Air pollution kills 35,000 people every year in Iran, an official at the Environmental Protection Organization has warned.
“Air pollution also kills 5,000 persons in Iran’s capital city, Tehran,” Mohammad Darvish, director-general of the organization’s office for education and popular cooperation, added.
In an interview with news website, Entekhab, Darvish said that while life expectancy in Iran is reportedly 79 years, “The latest statistics of the capital’s main cemetery show that the average age of people who died in the past nine months in Tehran is 49.”
The most important factor in air pollution, according to Darvish, is “excessive and unnecessary use of private vehicles.”
Darvish also claimed that air pollution plays a role in aggressiveness, obesity, cancer, mental disabilities, and gastrointestinal issues.
Air pollution, water shortages, and dust storms and their impact on the environment have seriously threatened large and small cities in recent years in Iran.
The Iranian media have repeatedly published alarming news and features about the unbelievably high level of air pollution in Iran’s metropolitan cities, including Tehran, Mashhad, Isfahan, and Ahvaz, as well as cities in Sistan and Baluchestan Province.
President Hassan Rouhani’s first deputy, Es'haq Jahangiri, while introducing the new head of the Environmental Protection Organization on August 14, said, “The environment is not a fanciful matter. We are confronting a water crisis and air pollution in mega cities, and we are also threatened by phenomena such as dust particles and drying-up ponds and wetlands.”
“We should swiftly start working to find a solution for the country’s main problems,” Jahangiri said.
According to the latest opinion polls, Jahangiri noted that “the environment has been singled out as one of the top four most important problems of the country.”
Although there are no reliable statistics available, according to Tehran City Council’s Committee for Environment head Mohammad Haqqani, “5,800 people fall victim to air pollution in Tehran” per year.
Meanwhile, an expert in genetic engineering, Qassem Ahangari, says air pollution impacts people’s neurological systems and may create aggressiveness.
Furthermore, Ahangari insists, air pollution has a negative impact on people’s genes.
The World Health Organization (WHO), in its 2016 report, ranked an Iranian city as the worst for air pollution in the world.

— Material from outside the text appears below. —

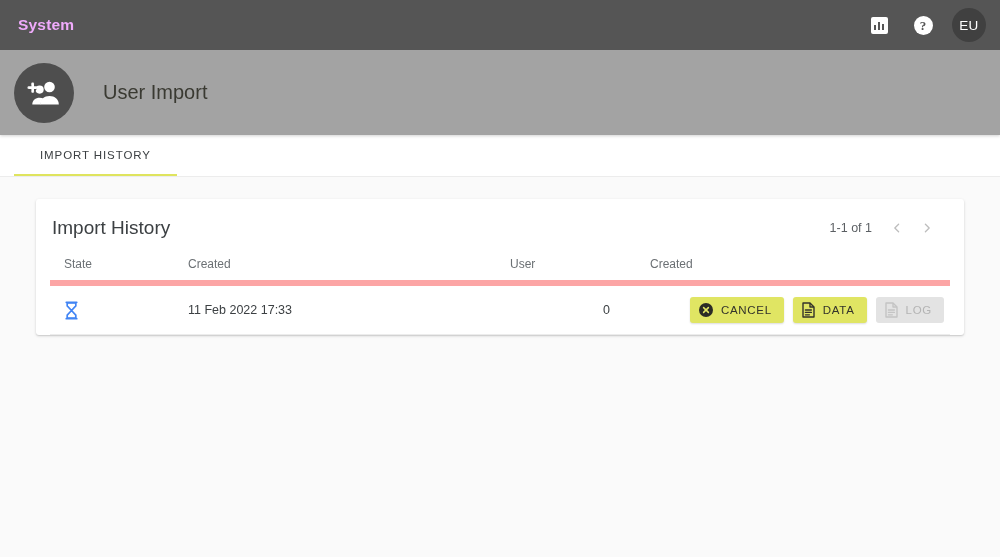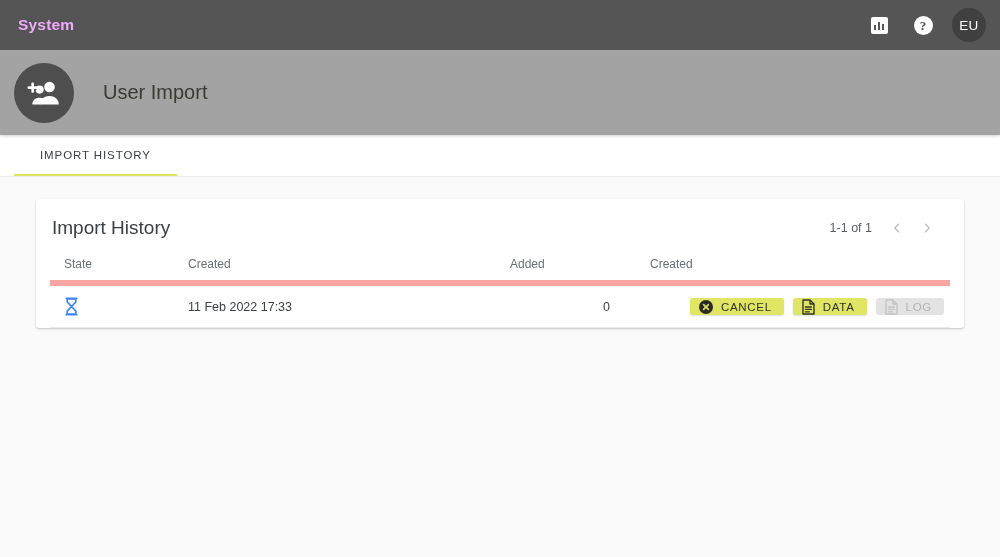"Added" th.col-added { text: Added -> User }
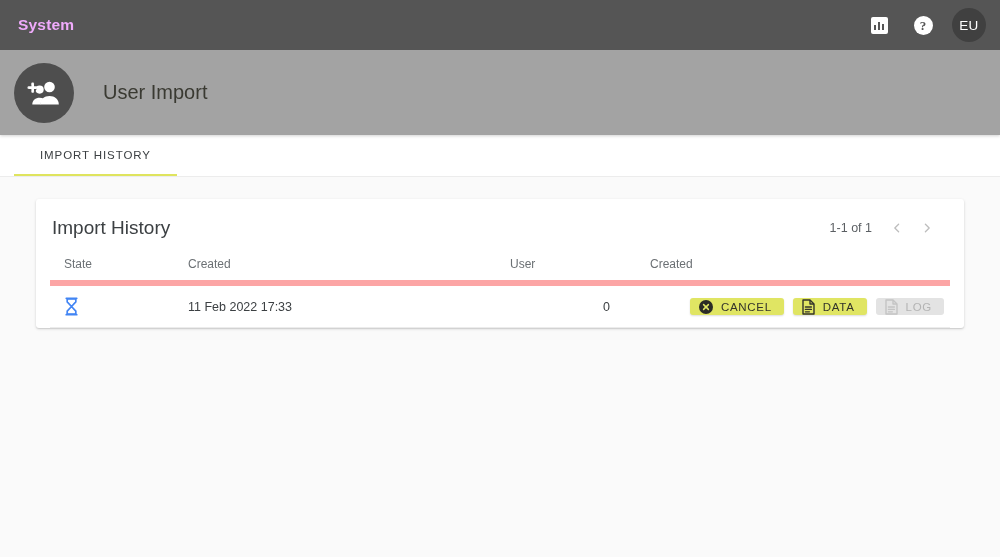"CANCEL" .btn { height: 17px -> 26px }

WHO said the world’s dirtiest air was in Zabol, located in restive Sistan-Baluchistan Province near the border with Afghanistan that suffers from months of dust storms in the summer.
The next four most polluted cities in the world were Indian: Gwalior, Allahabad, Patna, and Raipur.
“More than 80 percent of people living in urban areas that monitor air pollution are exposed to air-quality levels that exceed WHO limits. While all regions of the world are affected, populations in low-income cities are the most impacted,” WHO said.